• Instructions for the task: Each line from the one containing "12.75in Right Hand" to the end of the entries is to be repeated exactly, and no other line.

Segment Start: Materials provided

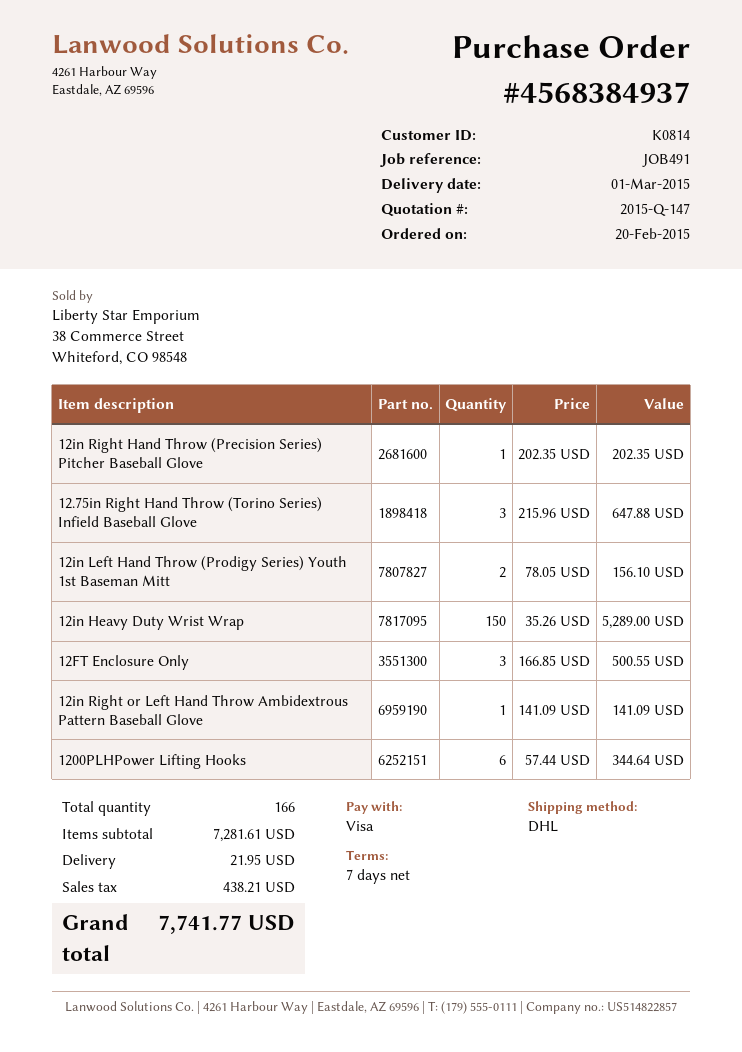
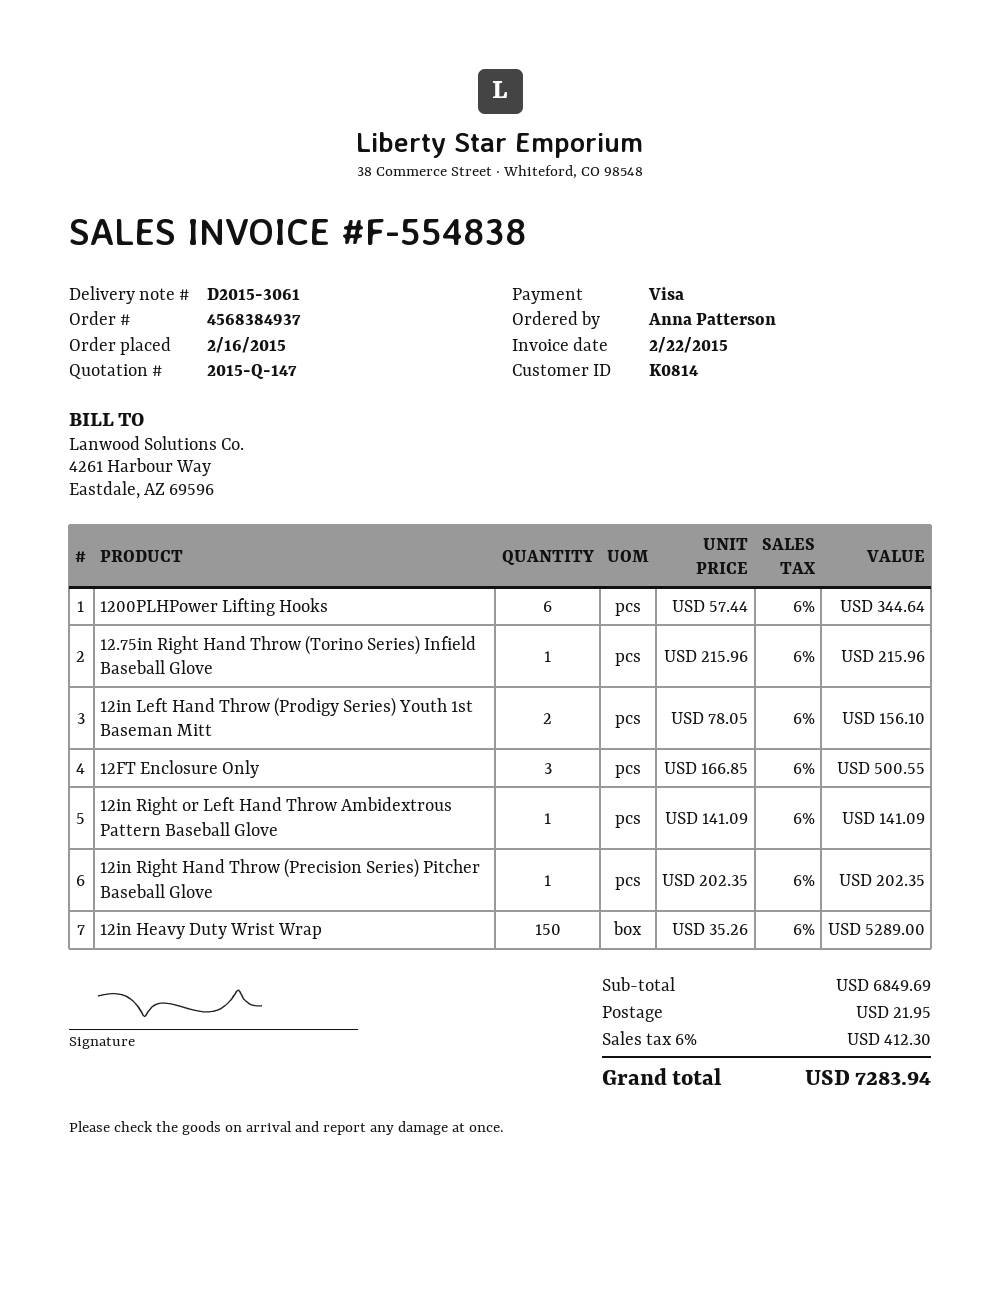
order date: 2015-02-20 -> 2015-02-16
12.75in Right Hand Throw (Torino Series) Infield Baseball Glove: 3 x 215.96 = 647.88 -> 1 x 215.96 = 215.96
subtotal: 7281.61 -> 6849.69
tax: 438.21 -> 412.30
total: 7741.77 -> 7283.94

Segment End: Materials provided

• Result:
12.75in Right Hand Throw (Torino Series) Infield Baseball Glove: 3 x 215.96 = 647.88 -> 1 x 215.96 = 215.96
subtotal: 7281.61 -> 6849.69
tax: 438.21 -> 412.30
total: 7741.77 -> 7283.94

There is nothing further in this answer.